Sunday, August 30, 2009

A Chance Encounter

We were camping in the Cascades this weekend. Yesterday, when I tried to go hiking with my husband I was too sore, and so I had to turn back to rest while he hiked on. Intending to write I found a quiet place near the edge of a lava flow. I spread out a blanket and started by reading the bible, intending to work on Icon, my symbolic novel experiment in mystic writing, in a bit. For a while I was distracted by the clicking of some insects that sounded something like I might imagine rattlesnakes to sound like, but I started to calm down reading about Solomon and the queen of Sheba, Joash, Elisha, political uprisings and child kings. Oddly, the biblical violence was soothing and spoke of stories both of God and man and what I might write.

Eventually, I went looking for a new quote for the chapter seven of Icon since it wasn't turning out to be about what I thought it would be about. And in the middle of reading Matthew, a deer dashed around the corner of the lava flow. All I heard was the thunder of its steps and looked up terrified. It skidded to a stop, staring at me, just as terrified, ears outward, dust rising around its red brown coat. For a small fraction of a moment, we just stared at each other terrified, and I was unsure if I should run or if it would run me over first, then the deer turned to the side and dashed off, leaving me exhilarated and feeling blessed.

A second deer poked its head around the edge of the lava flow cautiously, warned by the terror of the first. For a second we watched each other, before it turned back the way it'd come, leaving me in peace. Still their beauty touched me, inspired me to actually try to write. I decided on a passage about vine branches from John from the last supper, looked it up, and I took out the laptop to write.

Terror and beauty and mystery was there in that encounter with the deer and I think I am perhaps rather like them when it comes to glimpsing God. He waits, quietly, patiently, and I turn the corner, busy with my own thoughts, only to stop in sheer terror at seeing him. I am curious, I want to investigate, but also afraid, and so dash on in a different direction. Instead, I hope that next time I come face to face with Him, I will pause, then draw closer instead.

Also, I think I should sit quietly out in the middle of nowhere more often. Nature has a way of leading me to its creator.

Saturday, August 29, 2009

About


Why do I write? This is a question that easily gets lost in the storytelling of creative fiction, in the intellectual excitement of research papers, in the emotional torrent of personal journals, and in the love and desire to share in letters to those I care for. Yet, underneath them all burns the same fire, the same source of inspiration—my faith in God.

This journal is my attempt to explore my inner life with writing and my writing with my inner life. As "The Soul of the Apostolate" counsels religious that you cannot give to others what you don't have spiritually yourself, so us writers based in faith cannot give in our words that we have yet to accept. This is my journey both in faith and in the written word, to seek both the presence of God and to share it in all I write, whether implicitly or explicitly.

After several false starts and ramblings, I think I've finally found my place and purpose for this blog. This is not about preaching to others, but about exploring God, mysticism, and the inner writing life.

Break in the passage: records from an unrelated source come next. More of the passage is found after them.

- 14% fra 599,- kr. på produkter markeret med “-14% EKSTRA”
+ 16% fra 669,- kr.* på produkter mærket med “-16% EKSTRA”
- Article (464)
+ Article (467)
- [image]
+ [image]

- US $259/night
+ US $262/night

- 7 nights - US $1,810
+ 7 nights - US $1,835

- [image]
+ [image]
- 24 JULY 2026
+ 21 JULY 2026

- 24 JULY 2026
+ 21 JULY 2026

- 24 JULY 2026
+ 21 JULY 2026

If this sparks your interest either as a writer or a seeker of God, feel free to add your own thoughts. Please just remember this is for all of us ultimately a journey we make alone with the Lord of Heaven, and so be respectful of the many traditions and background from which we all come. I cannot separate my journey to know God from my Catholic faith, and I certainly don't expect anyone else to leave their own traditions behind.  But this is not a place for apologetics, but to simply share.